Write down every entry below once more, exactly.

=====

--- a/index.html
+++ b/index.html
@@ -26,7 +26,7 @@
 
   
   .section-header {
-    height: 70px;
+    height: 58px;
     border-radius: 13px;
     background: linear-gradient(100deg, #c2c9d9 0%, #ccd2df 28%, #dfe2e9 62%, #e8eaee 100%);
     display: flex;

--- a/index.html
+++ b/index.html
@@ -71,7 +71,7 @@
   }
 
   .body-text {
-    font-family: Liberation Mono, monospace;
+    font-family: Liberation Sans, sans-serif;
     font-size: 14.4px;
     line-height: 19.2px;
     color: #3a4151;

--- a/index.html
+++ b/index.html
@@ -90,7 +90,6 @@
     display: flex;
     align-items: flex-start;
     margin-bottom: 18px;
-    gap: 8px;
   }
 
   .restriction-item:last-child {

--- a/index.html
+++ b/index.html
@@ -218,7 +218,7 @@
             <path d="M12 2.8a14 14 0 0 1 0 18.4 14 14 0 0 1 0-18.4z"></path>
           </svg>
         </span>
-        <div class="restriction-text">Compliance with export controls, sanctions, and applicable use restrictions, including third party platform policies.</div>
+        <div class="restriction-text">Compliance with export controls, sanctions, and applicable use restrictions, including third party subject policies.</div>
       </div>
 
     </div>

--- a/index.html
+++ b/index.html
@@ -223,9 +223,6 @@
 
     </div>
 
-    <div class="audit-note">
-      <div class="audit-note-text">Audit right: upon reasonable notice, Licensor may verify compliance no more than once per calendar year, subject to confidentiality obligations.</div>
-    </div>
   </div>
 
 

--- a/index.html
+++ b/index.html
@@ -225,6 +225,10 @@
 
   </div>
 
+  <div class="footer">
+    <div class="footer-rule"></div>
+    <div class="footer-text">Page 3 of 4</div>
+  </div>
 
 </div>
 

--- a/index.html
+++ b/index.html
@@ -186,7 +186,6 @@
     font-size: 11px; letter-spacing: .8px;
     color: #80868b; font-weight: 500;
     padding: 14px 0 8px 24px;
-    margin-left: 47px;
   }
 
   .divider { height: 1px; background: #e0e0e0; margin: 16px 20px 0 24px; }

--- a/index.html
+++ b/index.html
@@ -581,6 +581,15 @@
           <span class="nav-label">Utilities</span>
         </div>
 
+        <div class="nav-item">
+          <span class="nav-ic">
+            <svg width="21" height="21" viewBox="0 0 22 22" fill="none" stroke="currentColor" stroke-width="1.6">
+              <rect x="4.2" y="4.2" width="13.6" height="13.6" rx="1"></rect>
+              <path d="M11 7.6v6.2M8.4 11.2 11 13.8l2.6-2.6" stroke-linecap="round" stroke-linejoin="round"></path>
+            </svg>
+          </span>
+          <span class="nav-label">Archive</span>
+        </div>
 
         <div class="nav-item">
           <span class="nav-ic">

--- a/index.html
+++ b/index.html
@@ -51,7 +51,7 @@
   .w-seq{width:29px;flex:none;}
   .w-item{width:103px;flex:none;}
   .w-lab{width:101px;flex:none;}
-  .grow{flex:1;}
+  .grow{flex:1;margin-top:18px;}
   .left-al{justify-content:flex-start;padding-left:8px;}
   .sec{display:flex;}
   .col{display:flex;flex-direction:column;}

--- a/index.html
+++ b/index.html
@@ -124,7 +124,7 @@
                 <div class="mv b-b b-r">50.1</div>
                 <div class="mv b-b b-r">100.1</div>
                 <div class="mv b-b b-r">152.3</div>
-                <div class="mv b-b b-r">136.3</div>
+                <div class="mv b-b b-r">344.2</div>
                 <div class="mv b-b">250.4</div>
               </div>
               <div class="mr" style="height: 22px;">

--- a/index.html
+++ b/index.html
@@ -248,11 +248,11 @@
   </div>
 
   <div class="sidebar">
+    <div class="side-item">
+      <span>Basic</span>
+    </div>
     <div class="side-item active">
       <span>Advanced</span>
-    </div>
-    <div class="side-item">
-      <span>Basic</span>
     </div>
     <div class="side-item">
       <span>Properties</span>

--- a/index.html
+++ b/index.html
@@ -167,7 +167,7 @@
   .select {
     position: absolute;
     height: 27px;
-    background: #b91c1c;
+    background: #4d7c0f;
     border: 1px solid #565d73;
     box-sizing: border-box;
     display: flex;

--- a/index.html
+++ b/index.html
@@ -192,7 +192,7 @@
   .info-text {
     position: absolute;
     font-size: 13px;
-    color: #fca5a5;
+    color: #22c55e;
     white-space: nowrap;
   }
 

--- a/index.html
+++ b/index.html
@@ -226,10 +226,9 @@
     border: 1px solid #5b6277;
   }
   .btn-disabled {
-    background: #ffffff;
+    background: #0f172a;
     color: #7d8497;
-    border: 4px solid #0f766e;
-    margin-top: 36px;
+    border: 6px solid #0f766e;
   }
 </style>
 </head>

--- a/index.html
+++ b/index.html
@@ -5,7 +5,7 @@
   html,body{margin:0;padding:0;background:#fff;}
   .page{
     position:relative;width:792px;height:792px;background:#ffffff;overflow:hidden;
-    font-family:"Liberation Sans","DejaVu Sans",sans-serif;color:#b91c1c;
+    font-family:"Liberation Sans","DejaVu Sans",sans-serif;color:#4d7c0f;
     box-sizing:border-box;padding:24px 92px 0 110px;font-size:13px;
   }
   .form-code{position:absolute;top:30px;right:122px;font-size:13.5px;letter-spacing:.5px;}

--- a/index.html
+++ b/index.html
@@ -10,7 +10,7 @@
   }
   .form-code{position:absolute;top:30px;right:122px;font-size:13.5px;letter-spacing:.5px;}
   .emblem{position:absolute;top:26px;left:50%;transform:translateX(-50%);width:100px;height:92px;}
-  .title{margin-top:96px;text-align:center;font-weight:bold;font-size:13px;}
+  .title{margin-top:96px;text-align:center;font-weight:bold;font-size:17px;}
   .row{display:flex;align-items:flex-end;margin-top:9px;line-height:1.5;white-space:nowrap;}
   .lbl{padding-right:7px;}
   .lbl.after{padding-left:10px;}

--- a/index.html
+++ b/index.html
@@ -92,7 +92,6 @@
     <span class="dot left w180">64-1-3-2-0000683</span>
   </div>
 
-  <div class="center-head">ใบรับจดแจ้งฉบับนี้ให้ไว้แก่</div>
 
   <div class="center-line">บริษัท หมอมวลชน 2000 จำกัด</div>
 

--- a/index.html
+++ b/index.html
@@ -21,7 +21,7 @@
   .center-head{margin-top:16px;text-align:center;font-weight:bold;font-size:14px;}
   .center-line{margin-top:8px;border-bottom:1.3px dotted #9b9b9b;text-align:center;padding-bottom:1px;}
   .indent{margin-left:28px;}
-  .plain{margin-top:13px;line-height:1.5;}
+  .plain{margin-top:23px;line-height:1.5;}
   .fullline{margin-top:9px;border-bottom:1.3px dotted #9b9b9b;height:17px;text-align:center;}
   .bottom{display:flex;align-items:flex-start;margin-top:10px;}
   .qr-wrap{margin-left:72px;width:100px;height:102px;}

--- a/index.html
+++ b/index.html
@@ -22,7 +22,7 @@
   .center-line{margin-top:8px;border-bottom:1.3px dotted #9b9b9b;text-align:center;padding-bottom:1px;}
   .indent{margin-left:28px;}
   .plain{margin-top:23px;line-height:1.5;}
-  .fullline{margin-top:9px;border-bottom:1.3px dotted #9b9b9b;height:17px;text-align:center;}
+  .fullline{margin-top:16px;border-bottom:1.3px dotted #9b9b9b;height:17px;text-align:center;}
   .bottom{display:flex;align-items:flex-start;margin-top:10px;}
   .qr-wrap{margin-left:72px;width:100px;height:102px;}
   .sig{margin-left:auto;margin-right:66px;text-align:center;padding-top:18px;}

=====

WRITTEN RESPONSE:
--- a/index.html
+++ b/index.html
@@ -26,7 +26,7 @@
 
   
   .section-header {
-    height: 70px;
+    height: 58px;
     border-radius: 13px;
     background: linear-gradient(100deg, #c2c9d9 0%, #ccd2df 28%, #dfe2e9 62%, #e8eaee 100%);
     display: flex;

--- a/index.html
+++ b/index.html
@@ -71,7 +71,7 @@
   }
 
   .body-text {
-    font-family: Liberation Mono, monospace;
+    font-family: Liberation Sans, sans-serif;
     font-size: 14.4px;
     line-height: 19.2px;
     color: #3a4151;

--- a/index.html
+++ b/index.html
@@ -90,7 +90,6 @@
     display: flex;
     align-items: flex-start;
     margin-bottom: 18px;
-    gap: 8px;
   }
 
   .restriction-item:last-child {

--- a/index.html
+++ b/index.html
@@ -218,7 +218,7 @@
             <path d="M12 2.8a14 14 0 0 1 0 18.4 14 14 0 0 1 0-18.4z"></path>
           </svg>
         </span>
-        <div class="restriction-text">Compliance with export controls, sanctions, and applicable use restrictions, including third party platform policies.</div>
+        <div class="restriction-text">Compliance with export controls, sanctions, and applicable use restrictions, including third party subject policies.</div>
       </div>
 
     </div>

--- a/index.html
+++ b/index.html
@@ -223,9 +223,6 @@
 
     </div>
 
-    <div class="audit-note">
-      <div class="audit-note-text">Audit right: upon reasonable notice, Licensor may verify compliance no more than once per calendar year, subject to confidentiality obligations.</div>
-    </div>
   </div>
 
 

--- a/index.html
+++ b/index.html
@@ -225,6 +225,10 @@
 
   </div>
 
+  <div class="footer">
+    <div class="footer-rule"></div>
+    <div class="footer-text">Page 3 of 4</div>
+  </div>
 
 </div>
 

--- a/index.html
+++ b/index.html
@@ -186,7 +186,6 @@
     font-size: 11px; letter-spacing: .8px;
     color: #80868b; font-weight: 500;
     padding: 14px 0 8px 24px;
-    margin-left: 47px;
   }
 
   .divider { height: 1px; background: #e0e0e0; margin: 16px 20px 0 24px; }

--- a/index.html
+++ b/index.html
@@ -581,6 +581,15 @@
           <span class="nav-label">Utilities</span>
         </div>
 
+        <div class="nav-item">
+          <span class="nav-ic">
+            <svg width="21" height="21" viewBox="0 0 22 22" fill="none" stroke="currentColor" stroke-width="1.6">
+              <rect x="4.2" y="4.2" width="13.6" height="13.6" rx="1"></rect>
+              <path d="M11 7.6v6.2M8.4 11.2 11 13.8l2.6-2.6" stroke-linecap="round" stroke-linejoin="round"></path>
+            </svg>
+          </span>
+          <span class="nav-label">Archive</span>
+        </div>
 
         <div class="nav-item">
           <span class="nav-ic">

--- a/index.html
+++ b/index.html
@@ -51,7 +51,7 @@
   .w-seq{width:29px;flex:none;}
   .w-item{width:103px;flex:none;}
   .w-lab{width:101px;flex:none;}
-  .grow{flex:1;}
+  .grow{flex:1;margin-top:18px;}
   .left-al{justify-content:flex-start;padding-left:8px;}
   .sec{display:flex;}
   .col{display:flex;flex-direction:column;}

--- a/index.html
+++ b/index.html
@@ -124,7 +124,7 @@
                 <div class="mv b-b b-r">50.1</div>
                 <div class="mv b-b b-r">100.1</div>
                 <div class="mv b-b b-r">152.3</div>
-                <div class="mv b-b b-r">136.3</div>
+                <div class="mv b-b b-r">344.2</div>
                 <div class="mv b-b">250.4</div>
               </div>
               <div class="mr" style="height: 22px;">

--- a/index.html
+++ b/index.html
@@ -248,11 +248,11 @@
   </div>
 
   <div class="sidebar">
+    <div class="side-item">
+      <span>Basic</span>
+    </div>
     <div class="side-item active">
       <span>Advanced</span>
-    </div>
-    <div class="side-item">
-      <span>Basic</span>
     </div>
     <div class="side-item">
       <span>Properties</span>

--- a/index.html
+++ b/index.html
@@ -167,7 +167,7 @@
   .select {
     position: absolute;
     height: 27px;
-    background: #b91c1c;
+    background: #4d7c0f;
     border: 1px solid #565d73;
     box-sizing: border-box;
     display: flex;

--- a/index.html
+++ b/index.html
@@ -192,7 +192,7 @@
   .info-text {
     position: absolute;
     font-size: 13px;
-    color: #fca5a5;
+    color: #22c55e;
     white-space: nowrap;
   }
 

--- a/index.html
+++ b/index.html
@@ -226,10 +226,9 @@
     border: 1px solid #5b6277;
   }
   .btn-disabled {
-    background: #ffffff;
+    background: #0f172a;
     color: #7d8497;
-    border: 4px solid #0f766e;
-    margin-top: 36px;
+    border: 6px solid #0f766e;
   }
 </style>
 </head>

--- a/index.html
+++ b/index.html
@@ -5,7 +5,7 @@
   html,body{margin:0;padding:0;background:#fff;}
   .page{
     position:relative;width:792px;height:792px;background:#ffffff;overflow:hidden;
-    font-family:"Liberation Sans","DejaVu Sans",sans-serif;color:#b91c1c;
+    font-family:"Liberation Sans","DejaVu Sans",sans-serif;color:#4d7c0f;
     box-sizing:border-box;padding:24px 92px 0 110px;font-size:13px;
   }
   .form-code{position:absolute;top:30px;right:122px;font-size:13.5px;letter-spacing:.5px;}

--- a/index.html
+++ b/index.html
@@ -10,7 +10,7 @@
   }
   .form-code{position:absolute;top:30px;right:122px;font-size:13.5px;letter-spacing:.5px;}
   .emblem{position:absolute;top:26px;left:50%;transform:translateX(-50%);width:100px;height:92px;}
-  .title{margin-top:96px;text-align:center;font-weight:bold;font-size:13px;}
+  .title{margin-top:96px;text-align:center;font-weight:bold;font-size:17px;}
   .row{display:flex;align-items:flex-end;margin-top:9px;line-height:1.5;white-space:nowrap;}
   .lbl{padding-right:7px;}
   .lbl.after{padding-left:10px;}

--- a/index.html
+++ b/index.html
@@ -92,7 +92,6 @@
     <span class="dot left w180">64-1-3-2-0000683</span>
   </div>
 
-  <div class="center-head">ใบรับจดแจ้งฉบับนี้ให้ไว้แก่</div>
 
   <div class="center-line">บริษัท หมอมวลชน 2000 จำกัด</div>
 

--- a/index.html
+++ b/index.html
@@ -21,7 +21,7 @@
   .center-head{margin-top:16px;text-align:center;font-weight:bold;font-size:14px;}
   .center-line{margin-top:8px;border-bottom:1.3px dotted #9b9b9b;text-align:center;padding-bottom:1px;}
   .indent{margin-left:28px;}
-  .plain{margin-top:13px;line-height:1.5;}
+  .plain{margin-top:23px;line-height:1.5;}
   .fullline{margin-top:9px;border-bottom:1.3px dotted #9b9b9b;height:17px;text-align:center;}
   .bottom{display:flex;align-items:flex-start;margin-top:10px;}
   .qr-wrap{margin-left:72px;width:100px;height:102px;}

--- a/index.html
+++ b/index.html
@@ -22,7 +22,7 @@
   .center-line{margin-top:8px;border-bottom:1.3px dotted #9b9b9b;text-align:center;padding-bottom:1px;}
   .indent{margin-left:28px;}
   .plain{margin-top:23px;line-height:1.5;}
-  .fullline{margin-top:9px;border-bottom:1.3px dotted #9b9b9b;height:17px;text-align:center;}
+  .fullline{margin-top:16px;border-bottom:1.3px dotted #9b9b9b;height:17px;text-align:center;}
   .bottom{display:flex;align-items:flex-start;margin-top:10px;}
   .qr-wrap{margin-left:72px;width:100px;height:102px;}
   .sig{margin-left:auto;margin-right:66px;text-align:center;padding-top:18px;}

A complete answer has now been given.